Homaida says: ‘Many days we do not eat. My family is hungry very often. It is very difficult for me to see my children hungry, and it is very difficult for them to go to school, and go to bed hungry. They try hard to learn, they are good children, they like school. But it is so hard for them because they are so hungry, and at school they must try hard to concentrate. They are too hungry to learn. It upsets them so much and it saddens us as well.


‘It’s all about money. I don’t mind so much for me. I do not like to be hungry but I am an adult. But what I can get, I want to spend on food for my children, that is all.’


Like Leman’s family, Homaida’s relies on what Northern Lights Aid, a small organisation based not far from Kavala camp, can provide.


In a further complication, on 1 October 2021, the Greek government took over the ESTIA programme, under which men, women and children were given cash, provided by the European Union, to pay for food as well as other essential items such as soap, toothpaste, other essential hygiene items, and baby products. Instead, because the government was not prepared properly to make the payments, it has since 1 October provided only pre-prepared food. This has been the situation for 71 days.

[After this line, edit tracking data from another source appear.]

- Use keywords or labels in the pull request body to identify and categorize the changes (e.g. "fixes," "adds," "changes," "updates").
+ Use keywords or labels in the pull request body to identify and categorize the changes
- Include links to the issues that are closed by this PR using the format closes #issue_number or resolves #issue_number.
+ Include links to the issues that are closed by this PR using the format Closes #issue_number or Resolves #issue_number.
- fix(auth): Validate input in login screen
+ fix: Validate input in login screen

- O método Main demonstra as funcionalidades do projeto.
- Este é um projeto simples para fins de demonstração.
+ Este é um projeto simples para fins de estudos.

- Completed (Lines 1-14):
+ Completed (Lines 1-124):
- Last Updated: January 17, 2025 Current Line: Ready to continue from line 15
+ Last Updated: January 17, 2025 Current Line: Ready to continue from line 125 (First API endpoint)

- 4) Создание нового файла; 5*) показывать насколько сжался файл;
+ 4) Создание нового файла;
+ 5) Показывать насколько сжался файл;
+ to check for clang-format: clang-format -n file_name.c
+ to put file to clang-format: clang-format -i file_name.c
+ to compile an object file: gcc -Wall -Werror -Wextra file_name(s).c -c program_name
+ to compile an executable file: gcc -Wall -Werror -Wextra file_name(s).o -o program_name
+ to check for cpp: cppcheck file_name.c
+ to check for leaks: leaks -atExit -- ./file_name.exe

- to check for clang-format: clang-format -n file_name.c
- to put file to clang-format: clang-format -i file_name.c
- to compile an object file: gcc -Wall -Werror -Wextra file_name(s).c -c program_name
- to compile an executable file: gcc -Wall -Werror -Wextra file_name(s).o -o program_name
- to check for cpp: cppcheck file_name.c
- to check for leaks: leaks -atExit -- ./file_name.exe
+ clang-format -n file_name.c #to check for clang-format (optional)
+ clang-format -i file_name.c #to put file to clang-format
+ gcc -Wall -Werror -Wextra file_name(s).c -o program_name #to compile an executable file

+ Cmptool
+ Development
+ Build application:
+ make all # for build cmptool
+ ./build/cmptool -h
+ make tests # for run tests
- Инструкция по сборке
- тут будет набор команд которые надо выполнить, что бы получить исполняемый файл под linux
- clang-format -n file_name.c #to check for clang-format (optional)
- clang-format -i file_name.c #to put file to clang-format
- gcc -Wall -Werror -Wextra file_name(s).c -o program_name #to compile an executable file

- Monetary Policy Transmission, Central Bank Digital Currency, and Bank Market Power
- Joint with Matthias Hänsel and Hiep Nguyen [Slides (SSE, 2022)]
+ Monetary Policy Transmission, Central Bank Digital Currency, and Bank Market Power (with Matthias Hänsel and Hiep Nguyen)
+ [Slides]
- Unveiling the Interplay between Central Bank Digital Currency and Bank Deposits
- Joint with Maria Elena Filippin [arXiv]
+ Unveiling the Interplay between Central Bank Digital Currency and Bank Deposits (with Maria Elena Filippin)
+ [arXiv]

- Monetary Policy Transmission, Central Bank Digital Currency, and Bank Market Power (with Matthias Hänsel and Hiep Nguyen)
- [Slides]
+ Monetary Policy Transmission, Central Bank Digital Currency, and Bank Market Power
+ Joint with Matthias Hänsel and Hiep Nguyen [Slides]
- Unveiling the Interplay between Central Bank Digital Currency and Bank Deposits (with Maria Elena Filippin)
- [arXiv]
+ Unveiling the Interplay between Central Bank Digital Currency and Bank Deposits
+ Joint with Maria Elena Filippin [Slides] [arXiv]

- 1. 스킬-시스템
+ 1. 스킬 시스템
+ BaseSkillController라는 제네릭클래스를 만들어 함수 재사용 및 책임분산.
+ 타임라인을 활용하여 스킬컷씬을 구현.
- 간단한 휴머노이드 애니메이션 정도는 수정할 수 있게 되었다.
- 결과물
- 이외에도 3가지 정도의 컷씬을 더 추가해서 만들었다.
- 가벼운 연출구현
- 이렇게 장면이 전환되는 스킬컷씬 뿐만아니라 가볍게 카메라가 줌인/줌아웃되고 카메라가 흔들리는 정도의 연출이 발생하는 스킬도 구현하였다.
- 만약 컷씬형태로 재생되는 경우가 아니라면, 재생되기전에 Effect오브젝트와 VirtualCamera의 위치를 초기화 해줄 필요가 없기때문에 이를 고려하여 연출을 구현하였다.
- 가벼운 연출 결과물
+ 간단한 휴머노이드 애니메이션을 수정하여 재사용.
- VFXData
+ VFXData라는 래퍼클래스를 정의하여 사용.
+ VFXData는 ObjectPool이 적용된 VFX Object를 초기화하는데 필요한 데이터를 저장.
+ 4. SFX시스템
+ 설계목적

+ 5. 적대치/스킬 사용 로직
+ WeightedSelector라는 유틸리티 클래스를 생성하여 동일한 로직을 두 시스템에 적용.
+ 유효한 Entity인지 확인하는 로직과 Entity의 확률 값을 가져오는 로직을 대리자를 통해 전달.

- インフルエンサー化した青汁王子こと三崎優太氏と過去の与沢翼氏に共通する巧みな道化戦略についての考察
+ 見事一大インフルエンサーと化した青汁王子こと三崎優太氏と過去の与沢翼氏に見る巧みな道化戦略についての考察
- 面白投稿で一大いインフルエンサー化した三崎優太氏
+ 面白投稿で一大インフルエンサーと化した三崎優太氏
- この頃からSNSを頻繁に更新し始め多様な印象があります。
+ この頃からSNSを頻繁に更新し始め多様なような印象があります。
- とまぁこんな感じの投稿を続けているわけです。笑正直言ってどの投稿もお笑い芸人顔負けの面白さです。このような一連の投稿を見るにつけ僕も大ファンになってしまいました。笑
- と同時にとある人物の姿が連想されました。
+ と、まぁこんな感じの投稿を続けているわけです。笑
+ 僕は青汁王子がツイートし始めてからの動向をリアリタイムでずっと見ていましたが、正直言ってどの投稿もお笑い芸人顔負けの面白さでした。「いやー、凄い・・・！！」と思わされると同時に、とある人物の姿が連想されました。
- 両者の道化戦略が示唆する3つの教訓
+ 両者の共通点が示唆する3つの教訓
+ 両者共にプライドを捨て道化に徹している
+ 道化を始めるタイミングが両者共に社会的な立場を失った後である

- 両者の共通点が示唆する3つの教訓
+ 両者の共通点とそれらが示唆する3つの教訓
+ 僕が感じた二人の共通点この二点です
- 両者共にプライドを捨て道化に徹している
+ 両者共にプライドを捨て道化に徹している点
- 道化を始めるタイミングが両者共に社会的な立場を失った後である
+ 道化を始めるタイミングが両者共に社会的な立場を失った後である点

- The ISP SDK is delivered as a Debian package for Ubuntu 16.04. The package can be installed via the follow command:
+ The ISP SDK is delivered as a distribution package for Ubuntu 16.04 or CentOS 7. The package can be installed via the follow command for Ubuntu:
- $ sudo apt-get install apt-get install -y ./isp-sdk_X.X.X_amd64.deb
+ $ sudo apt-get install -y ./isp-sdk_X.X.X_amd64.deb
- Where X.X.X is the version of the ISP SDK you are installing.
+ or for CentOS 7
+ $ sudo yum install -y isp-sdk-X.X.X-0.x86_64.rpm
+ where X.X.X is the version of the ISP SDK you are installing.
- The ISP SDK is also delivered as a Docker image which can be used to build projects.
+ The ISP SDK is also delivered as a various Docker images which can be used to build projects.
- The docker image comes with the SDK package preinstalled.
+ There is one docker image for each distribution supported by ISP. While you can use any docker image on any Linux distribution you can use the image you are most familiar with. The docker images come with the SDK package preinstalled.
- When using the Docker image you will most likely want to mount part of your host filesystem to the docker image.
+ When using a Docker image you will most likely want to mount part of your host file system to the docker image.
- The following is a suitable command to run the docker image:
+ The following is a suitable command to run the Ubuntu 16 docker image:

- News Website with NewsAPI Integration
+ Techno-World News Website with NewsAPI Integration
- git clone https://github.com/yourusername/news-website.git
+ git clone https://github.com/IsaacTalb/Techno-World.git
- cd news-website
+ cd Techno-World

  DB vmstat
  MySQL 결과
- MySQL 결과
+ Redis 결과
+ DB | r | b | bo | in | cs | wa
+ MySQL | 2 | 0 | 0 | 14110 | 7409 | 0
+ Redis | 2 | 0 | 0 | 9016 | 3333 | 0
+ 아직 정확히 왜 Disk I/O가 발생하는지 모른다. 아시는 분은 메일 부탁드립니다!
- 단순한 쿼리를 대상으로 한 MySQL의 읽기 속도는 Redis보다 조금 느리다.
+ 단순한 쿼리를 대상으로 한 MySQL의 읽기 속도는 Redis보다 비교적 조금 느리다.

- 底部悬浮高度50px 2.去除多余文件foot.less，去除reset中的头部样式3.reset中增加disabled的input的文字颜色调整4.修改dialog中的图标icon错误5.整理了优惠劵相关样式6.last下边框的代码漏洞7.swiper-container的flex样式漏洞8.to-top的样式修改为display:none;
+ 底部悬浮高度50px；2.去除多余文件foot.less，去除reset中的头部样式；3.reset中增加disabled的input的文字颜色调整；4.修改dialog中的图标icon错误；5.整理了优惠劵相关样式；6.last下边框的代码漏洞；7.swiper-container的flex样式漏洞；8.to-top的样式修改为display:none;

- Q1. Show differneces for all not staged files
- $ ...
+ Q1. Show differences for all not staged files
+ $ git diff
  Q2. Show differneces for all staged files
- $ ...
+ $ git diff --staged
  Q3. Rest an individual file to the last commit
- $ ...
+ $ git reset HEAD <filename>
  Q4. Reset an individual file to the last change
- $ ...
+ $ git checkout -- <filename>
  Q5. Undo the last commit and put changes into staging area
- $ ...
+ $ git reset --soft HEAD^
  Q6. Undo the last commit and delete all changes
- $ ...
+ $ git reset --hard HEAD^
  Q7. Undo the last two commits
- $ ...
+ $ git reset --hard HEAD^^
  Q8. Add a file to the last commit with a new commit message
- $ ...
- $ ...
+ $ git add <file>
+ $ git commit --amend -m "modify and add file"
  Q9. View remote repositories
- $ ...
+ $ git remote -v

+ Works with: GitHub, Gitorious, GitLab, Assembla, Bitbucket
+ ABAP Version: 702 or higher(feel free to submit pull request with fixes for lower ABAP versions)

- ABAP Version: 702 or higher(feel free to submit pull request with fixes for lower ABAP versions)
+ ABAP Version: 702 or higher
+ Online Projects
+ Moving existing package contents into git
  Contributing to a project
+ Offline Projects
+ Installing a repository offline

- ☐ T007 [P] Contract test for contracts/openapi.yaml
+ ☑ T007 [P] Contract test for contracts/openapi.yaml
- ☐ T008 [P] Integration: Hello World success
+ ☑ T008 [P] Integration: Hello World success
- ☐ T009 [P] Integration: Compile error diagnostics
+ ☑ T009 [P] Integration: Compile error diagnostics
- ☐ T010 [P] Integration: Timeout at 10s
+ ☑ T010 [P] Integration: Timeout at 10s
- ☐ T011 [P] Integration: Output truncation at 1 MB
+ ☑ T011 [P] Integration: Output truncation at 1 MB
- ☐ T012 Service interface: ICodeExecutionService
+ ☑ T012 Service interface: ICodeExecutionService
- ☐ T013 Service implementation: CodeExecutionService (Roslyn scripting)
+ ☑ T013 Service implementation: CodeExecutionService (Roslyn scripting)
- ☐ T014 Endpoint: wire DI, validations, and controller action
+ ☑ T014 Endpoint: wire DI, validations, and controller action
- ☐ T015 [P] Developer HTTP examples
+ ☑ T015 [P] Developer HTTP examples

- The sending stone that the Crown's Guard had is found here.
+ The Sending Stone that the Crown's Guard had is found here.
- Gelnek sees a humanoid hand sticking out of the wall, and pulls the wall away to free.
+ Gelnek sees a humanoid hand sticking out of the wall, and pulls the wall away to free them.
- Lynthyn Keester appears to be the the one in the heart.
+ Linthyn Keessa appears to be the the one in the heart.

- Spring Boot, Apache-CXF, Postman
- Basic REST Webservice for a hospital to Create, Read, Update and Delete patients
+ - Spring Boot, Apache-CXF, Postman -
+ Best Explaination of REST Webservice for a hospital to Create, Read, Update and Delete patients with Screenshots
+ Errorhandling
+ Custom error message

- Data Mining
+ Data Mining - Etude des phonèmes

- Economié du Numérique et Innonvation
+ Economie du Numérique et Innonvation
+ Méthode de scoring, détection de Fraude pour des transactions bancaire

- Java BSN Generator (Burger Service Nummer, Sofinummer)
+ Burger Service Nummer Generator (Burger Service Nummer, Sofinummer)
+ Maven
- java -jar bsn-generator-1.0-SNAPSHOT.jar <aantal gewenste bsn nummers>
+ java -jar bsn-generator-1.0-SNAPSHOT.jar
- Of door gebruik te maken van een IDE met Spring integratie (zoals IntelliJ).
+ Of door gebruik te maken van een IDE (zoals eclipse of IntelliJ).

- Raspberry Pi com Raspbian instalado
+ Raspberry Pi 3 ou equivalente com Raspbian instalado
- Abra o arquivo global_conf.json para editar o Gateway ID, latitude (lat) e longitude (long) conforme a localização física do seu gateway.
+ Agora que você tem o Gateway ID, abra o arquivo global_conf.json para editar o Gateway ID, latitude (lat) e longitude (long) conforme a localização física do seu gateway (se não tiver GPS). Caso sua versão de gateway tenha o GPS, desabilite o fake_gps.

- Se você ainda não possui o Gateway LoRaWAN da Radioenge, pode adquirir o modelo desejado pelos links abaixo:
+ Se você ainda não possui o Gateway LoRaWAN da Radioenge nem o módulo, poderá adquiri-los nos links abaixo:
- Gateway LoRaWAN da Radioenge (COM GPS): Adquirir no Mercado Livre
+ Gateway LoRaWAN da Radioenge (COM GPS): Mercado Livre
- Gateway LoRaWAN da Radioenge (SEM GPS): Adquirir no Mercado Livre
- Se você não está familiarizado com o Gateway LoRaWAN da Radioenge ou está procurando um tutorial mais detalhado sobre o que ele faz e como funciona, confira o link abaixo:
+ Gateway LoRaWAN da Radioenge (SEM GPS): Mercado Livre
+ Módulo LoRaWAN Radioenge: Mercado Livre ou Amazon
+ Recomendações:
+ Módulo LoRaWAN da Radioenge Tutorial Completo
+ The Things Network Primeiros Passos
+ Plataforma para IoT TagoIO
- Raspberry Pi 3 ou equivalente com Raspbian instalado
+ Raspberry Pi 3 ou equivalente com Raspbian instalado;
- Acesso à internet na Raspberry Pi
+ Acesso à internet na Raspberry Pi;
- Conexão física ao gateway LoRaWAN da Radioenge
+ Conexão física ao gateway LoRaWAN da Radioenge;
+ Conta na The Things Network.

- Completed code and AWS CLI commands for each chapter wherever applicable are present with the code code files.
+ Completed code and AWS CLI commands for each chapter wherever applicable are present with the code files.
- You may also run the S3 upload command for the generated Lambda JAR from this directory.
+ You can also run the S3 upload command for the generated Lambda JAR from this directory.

Along with services such as language lessons, employability support services and its standard clothing store (at which people can come and exchange ‘credits’ for clothing items every six weeks), Northern Lights Aid has started giving people sanitary pads, diapers for babies, milk, dry food items such as pasta, flour, sugar and rice, and vouchers for fresh food at supermarkets.


But their capacity to do so is limited by the level of need – and they also assist Roma and Greek people who are referred to them – funding, and donations.


The organisation’s General Manager Alexandra Zosso explained: ‘The needs are certainly much greater now. The ESTIA cash programme was not just for food, but also for essentials like hygiene equipment. So, our providing sanitary pads to all women is a response to that, as is the diaper provision. The food and vouchers we provide are because the law has changed for people who have received second rejections or been granted asylum. They really need assistance right now. We have funding for this until Christmas, but after that, we shall see what we can do.’


Homaida added: ‘I can at least come to Northern Lights to get some clothes, as we cannot get any of them either.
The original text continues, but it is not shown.